The echo area is the line at the bottom of Emacs below the mode line:
~ ~
| |
+-----------------------+
|-U:--- mode-line |
+-----------------------+
| M-x echo-area |
+-----------------------+
Now the mode line is highly customizable while the echo area is more rigid (and unused a lot of the time). The question is pretty simple: is it possible to hide the echo area during inactivity and redisplay it once it needs your attention:
~ ~ ~ ~
| | | |
| | +-----------------------+
| | |-U:--- mode-line |
+-----------------------+ +-----------------------+
|-U:--- mode-line | | M-x echo-area |
+-----------------------+ +-----------------------+
Inactive Active
This is similar to the way Google Chrome displays URLs when you hover your mose over a link and the Firefox addon Pentadactyl where the command-line is hidden by default.

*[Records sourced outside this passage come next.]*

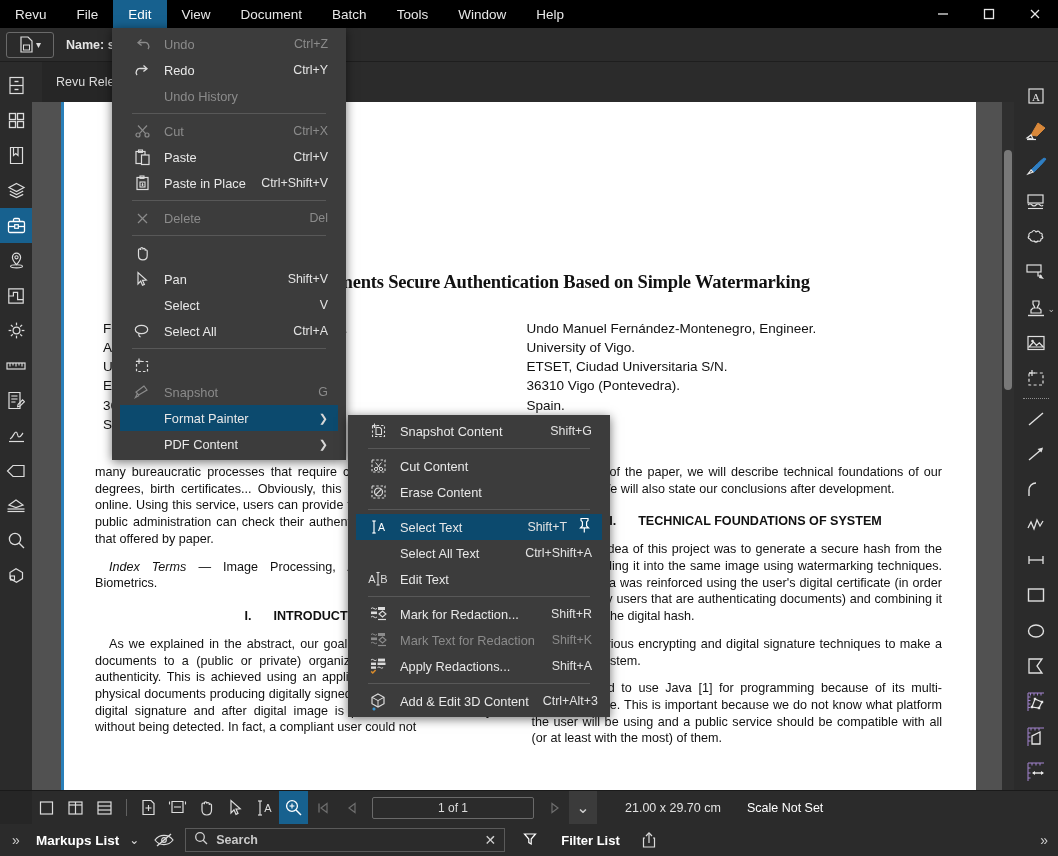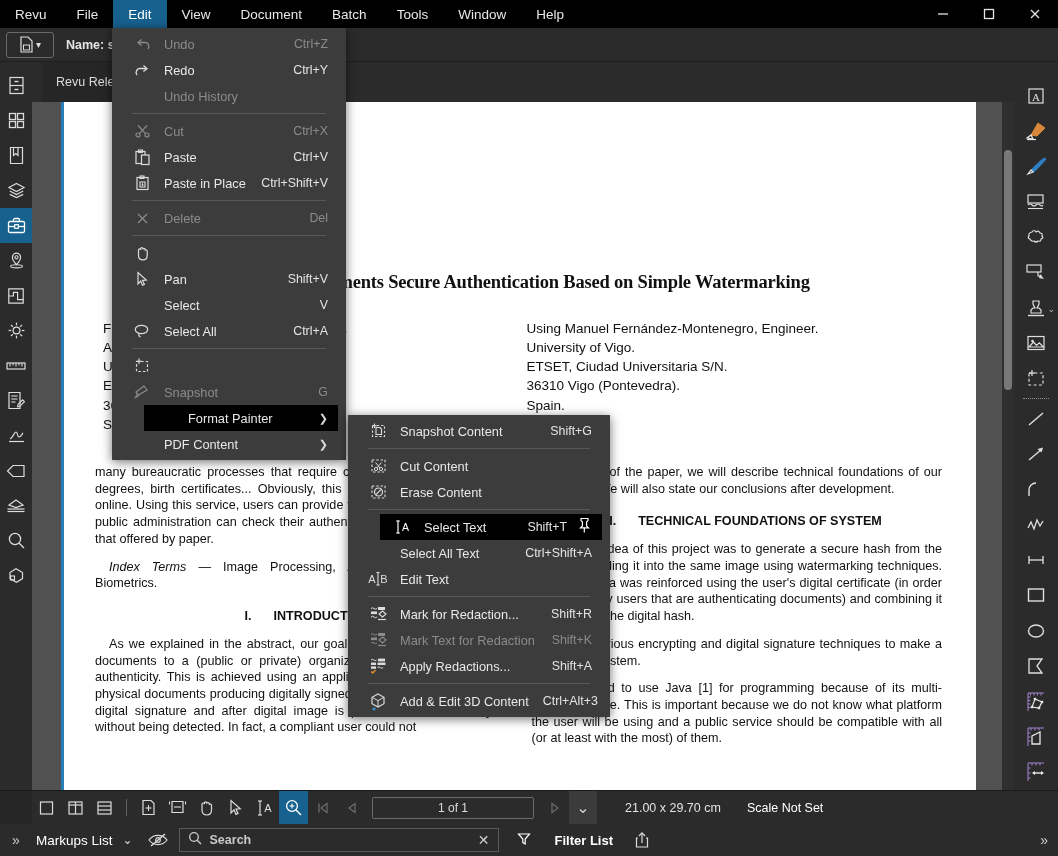--- a/index.html
+++ b/index.html
@@ -151,21 +151,21 @@
   .bb-drop { width: 28px; height: 34px; background:#3b3b3b; display:flex;align-items:center;justify-content:center;color:#ccc;}
   .bb-status { color: #e2e2e2; font-size: 12.5px; margin-left: 28px; white-space: nowrap;}
   .bb-status2 { color: #ffffff; font-size: 12.5px; margin-left: 26px; white-space: nowrap;}
 
   
   .markupsbar {
     position: absolute; top: 824px; left: 0; width: 1058px; height: 32px;
     background: #2b2b2b; display: flex; align-items: center;
   }
   .mk-chev { width: 32px; display:flex;align-items:center;justify-content:center;color:#cfcfcf;font-size:14px;}
-  .mk-title { color: #fff; font-size: 13.5px; font-weight: normal; margin-left: 4px;}
+  .mk-title { color: #fff; font-size: 13.5px; font-weight: bold; margin-left: 4px;}
   .mk-icon { width: 30px; display:flex;align-items:center;justify-content:center;color:#dcdcdc;}
   .searchbox {
     width: 320px; height: 24px; border: 1px solid #5a5a5a; background: #2b2b2b;
     display: flex; align-items: center; gap: 8px; padding: 0 8px; margin-left: 6px;
   }
   .searchbox .ph { color: #c9c9c9; font-size: 12.5px; flex: 1; font-weight:bold;}
   .mk-filter { display:flex; align-items:center; gap:24px; color:#fff; font-size:13px; font-weight:bold; margin-left:18px;}
   .mk-right { margin-left: auto; color:#cfcfcf; font-size:14px; padding-right:10px;}
 
   
@@ -180,21 +180,21 @@
     height: 26px; display: flex; align-items: center; position: relative;
     padding: 0 10px 0 0;
   }
   .mrow .mi {
     width: 44px; display: flex; align-items: center; justify-content: center;
     color: #dcdcdc; flex-shrink: 0;
   }
   .mrow .mlabel { flex: 1; white-space: nowrap; }
   .mrow .maccel { color: #e3e3e3; font-size: 12.4px; white-space: nowrap; margin-left: 14px;}
   .mrow .marrow { margin-left: 12px; color: #d7d7d7; font-size: 11px; }
-  .mrow.hl { background: #000000; margin-left: 24px; }
+  .mrow.hl { background: #0c4a6e; }
   .mrow.dis, .mrow.dis .mi, .mrow.dis .maccel { color: #8b8b8b; }
   .msep { height: 1px; background: #585858; margin: 4px 12px; }
   .pin { margin-left: 10px; color: #fff; }
 
   svg { pointer-events: none; }
 </style>
 </head>
 <body>
 
 <div id="app">
@@ -552,21 +552,21 @@
         <div class="authors">
           <div class="auth-col">
             <div>Francisco J. González Rodríguez, Ph. D.</div>
             <div>Associate Professor.</div>
             <div>University of Vigo.</div>
             <div>ETSET, Ciudad Universitaria S/N.</div>
             <div>36310 Vigo (Pontevedra).</div>
             <div>Spain.</div>
           </div>
           <div class="auth-col">
-            <div>Using Manuel Fernández-Montenegro, Engineer.</div>
+            <div>Undo Manuel Fernández-Montenegro, Engineer.</div>
             <div>University of Vigo.</div>
             <div>ETSET, Ciudad Universitaria S/N.</div>
             <div>36310 Vigo (Pontevedra).</div>
             <div>Spain.</div>
           </div>
         </div>
         <div class="cols">
           <div class="col">
             <p class="noind">
               <span>many bureaucratic processes that require</span>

As far as I know it's not possible to hide the echo area, and I would not agree with you that it is unused a lot of time. From buffer switching over M-x commands to minibuffer output, a lot of different stuff goes on in the echo area.
I can understand that on small displays, e.g., on netbooks etc. it is desirable to save screen estate. But I would argue that the echo area is used much more when you edit a file than the address bar of a web browser is used when you look at a web page. It's an integral part of Emacs.